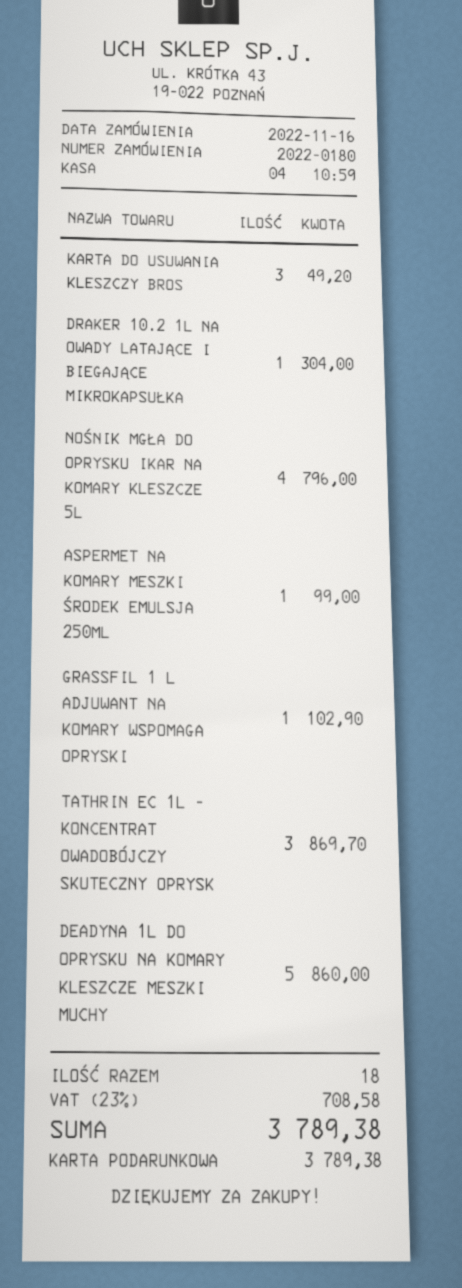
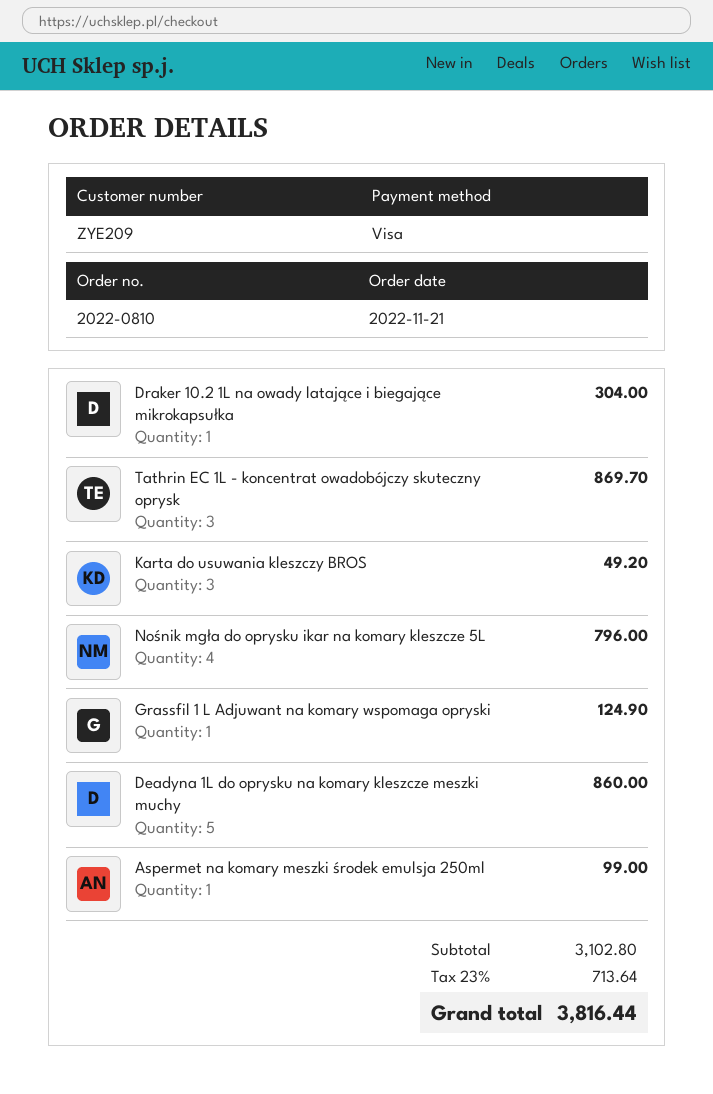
order number: 2022-0180 -> 2022-0810
order date: 2022-11-16 -> 2022-11-21
payment method: gift card -> Visa
GRASSFIL 1 L ADJUWANT NA KOMARY WSPOMAGA OPRYSKI: 1 for 102.90 -> 1 for 124.90
tax: 23% = 708.58 -> 23% = 713.64
total: 3789.38 -> 3816.44

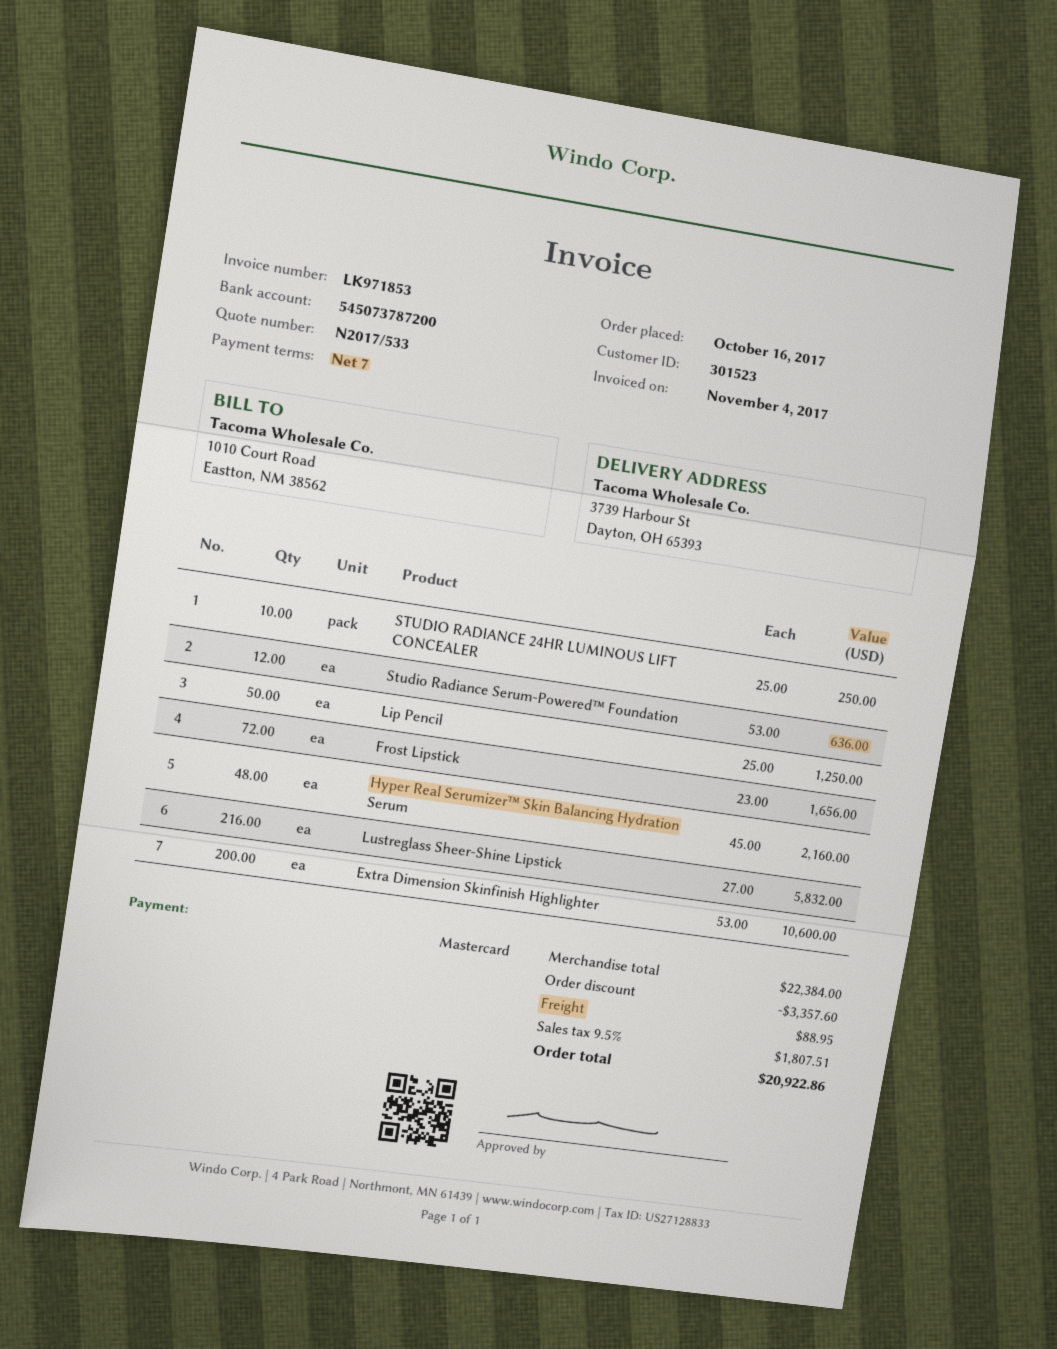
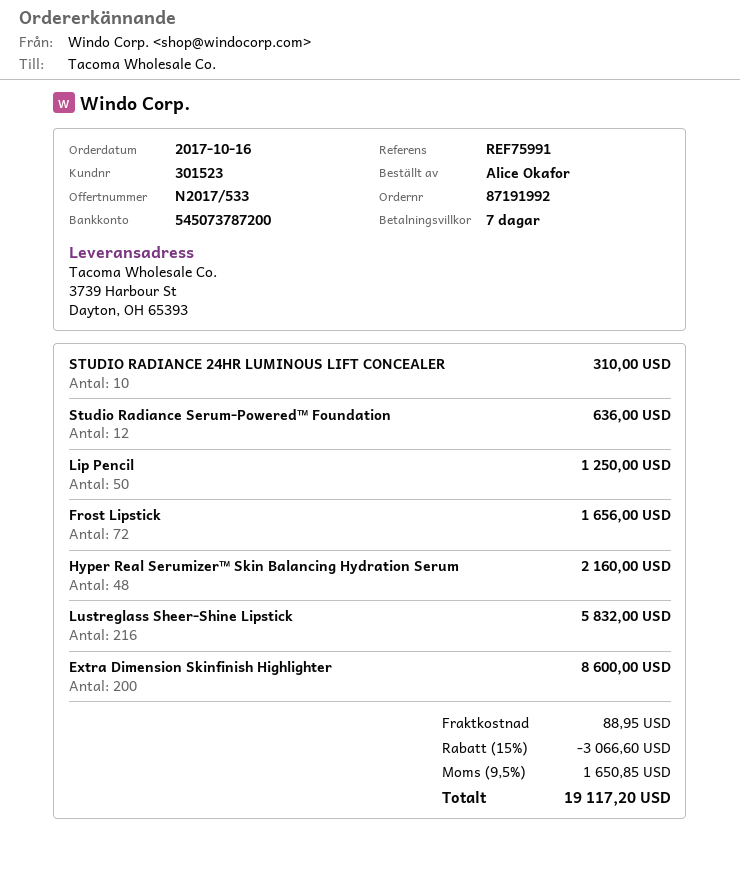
STUDIO RADIANCE 24HR LUMINOUS LIFT CONCEALER: 10 for 250.00 -> 10 for 310.00
Extra Dimension Skinfinish Highlighter: 200 for 10600.00 -> 200 for 8600.00
discount: 3357.60 -> 3066.60
tax: 9.5% = 1807.51 -> 9.5% = 1650.85
total: 20922.86 -> 19117.20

> **Exercise instructions**:
Transcribe all of the data above exactly; no picture belongs in the copy.

> **Answer section**:
order number: 2022-0180 -> 2022-0810
order date: 2022-11-16 -> 2022-11-21
payment method: gift card -> Visa
GRASSFIL 1 L ADJUWANT NA KOMARY WSPOMAGA OPRYSKI: 1 for 102.90 -> 1 for 124.90
tax: 23% = 708.58 -> 23% = 713.64
total: 3789.38 -> 3816.44

STUDIO RADIANCE 24HR LUMINOUS LIFT CONCEALER: 10 for 250.00 -> 10 for 310.00
Extra Dimension Skinfinish Highlighter: 200 for 10600.00 -> 200 for 8600.00
discount: 3357.60 -> 3066.60
tax: 9.5% = 1807.51 -> 9.5% = 1650.85
total: 20922.86 -> 19117.20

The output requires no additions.